▶ [TASK BRIEF]
Leave the images out, and otherwise write out each entry exactly.

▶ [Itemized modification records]
==============================
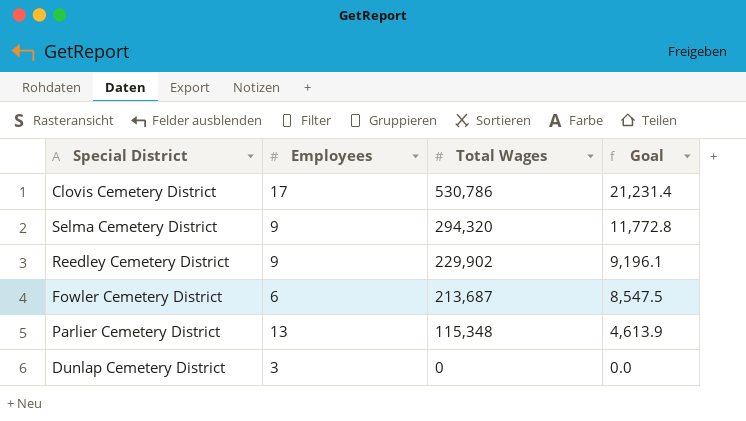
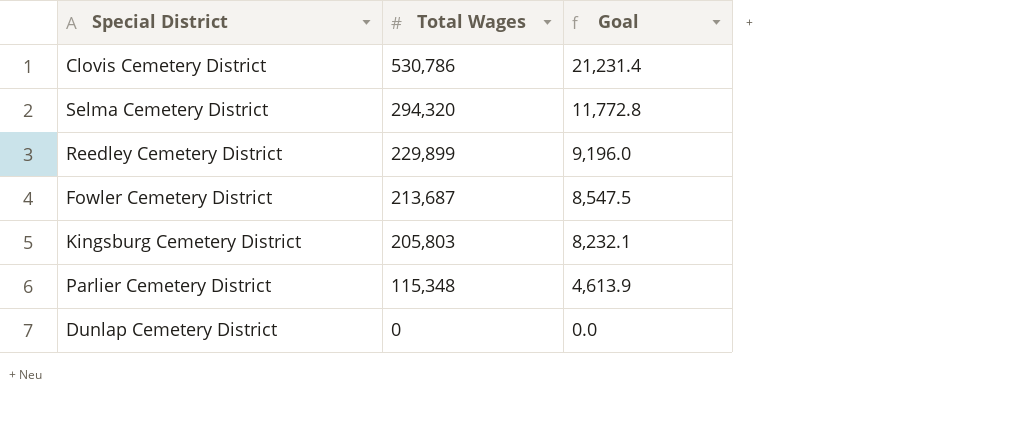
column Employees | position: 2 -> none
Reedley Cemetery District | Total Wages: 229,902 -> 229,899
Reedley Cemetery District | Goal: 9,196.1 -> 9,196.0
row Kingsburg Cemetery District: none -> 205,803 | 8,232.1

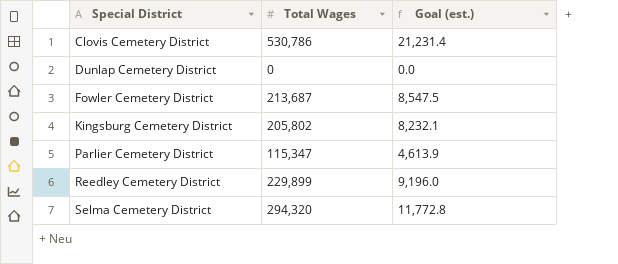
row order: Total Wages descending -> Special District ascending
column name: Goal -> Goal (est.)
Kingsburg Cemetery District | Total Wages: 205,803 -> 205,802
Parlier Cemetery District | Total Wages: 115,348 -> 115,347

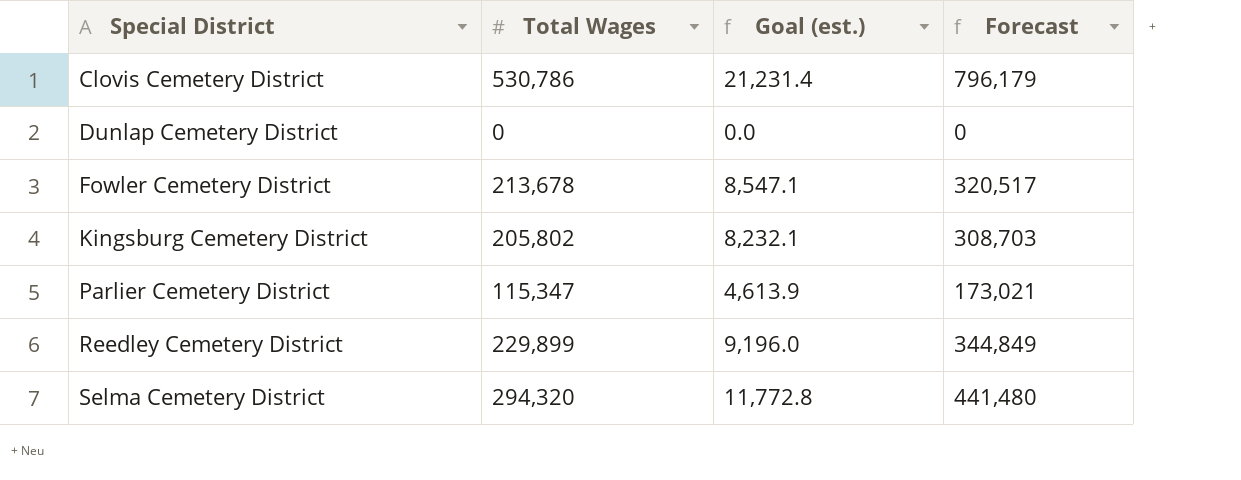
column Forecast | formula: none -> [Total Wages] * 1.5
Fowler Cemetery District | Total Wages: 213,687 -> 213,678
Fowler Cemetery District | Goal (est.): 8,547.5 -> 8,547.1

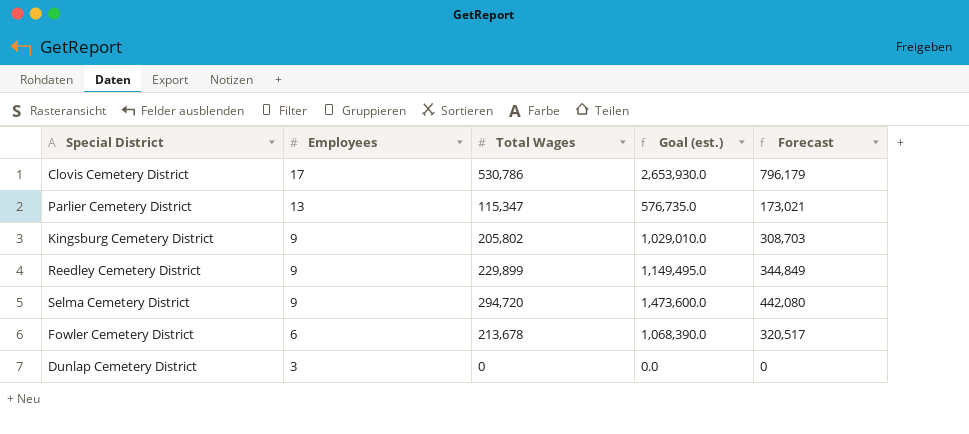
row order: Special District ascending -> Employees descending
column Employees | position: none -> 2
column Goal (est.) | formula: [Total Wages] * 0.04 -> [Total Wages] * 5
Selma Cemetery District | Total Wages: 294,320 -> 294,720
Selma Cemetery District | Forecast: 441,480 -> 442,080

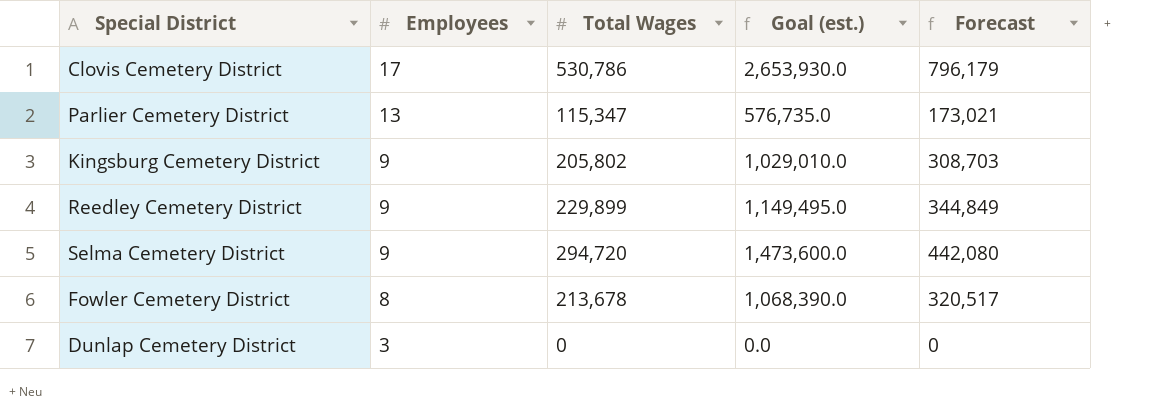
Fowler Cemetery District | Employees: 6 -> 8

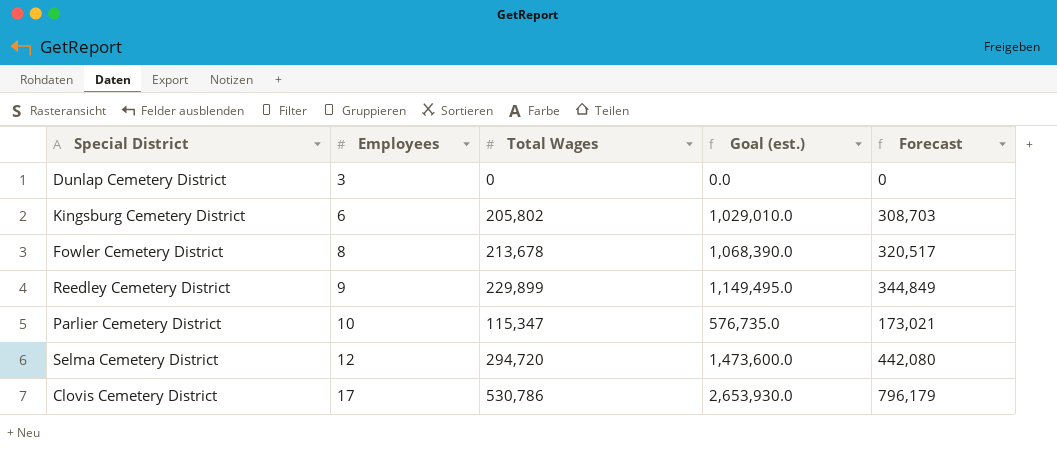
row order: Employees descending -> Employees ascending
Kingsburg Cemetery District | Employees: 9 -> 6
Parlier Cemetery District | Employees: 13 -> 10
Selma Cemetery District | Employees: 9 -> 12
==============================
▶ [WRITTEN RESPONSE]
column Employees | position: 2 -> none
Reedley Cemetery District | Total Wages: 229,902 -> 229,899
Reedley Cemetery District | Goal: 9,196.1 -> 9,196.0
row Kingsburg Cemetery District: none -> 205,803 | 8,232.1

row order: Total Wages descending -> Special District ascending
column name: Goal -> Goal (est.)
Kingsburg Cemetery District | Total Wages: 205,803 -> 205,802
Parlier Cemetery District | Total Wages: 115,348 -> 115,347

column Forecast | formula: none -> [Total Wages] * 1.5
Fowler Cemetery District | Total Wages: 213,687 -> 213,678
Fowler Cemetery District | Goal (est.): 8,547.5 -> 8,547.1

row order: Special District ascending -> Employees descending
column Employees | position: none -> 2
column Goal (est.) | formula: [Total Wages] * 0.04 -> [Total Wages] * 5
Selma Cemetery District | Total Wages: 294,320 -> 294,720
Selma Cemetery District | Forecast: 441,480 -> 442,080

Fowler Cemetery District | Employees: 6 -> 8

row order: Employees descending -> Employees ascending
Kingsburg Cemetery District | Employees: 9 -> 6
Parlier Cemetery District | Employees: 13 -> 10
Selma Cemetery District | Employees: 9 -> 12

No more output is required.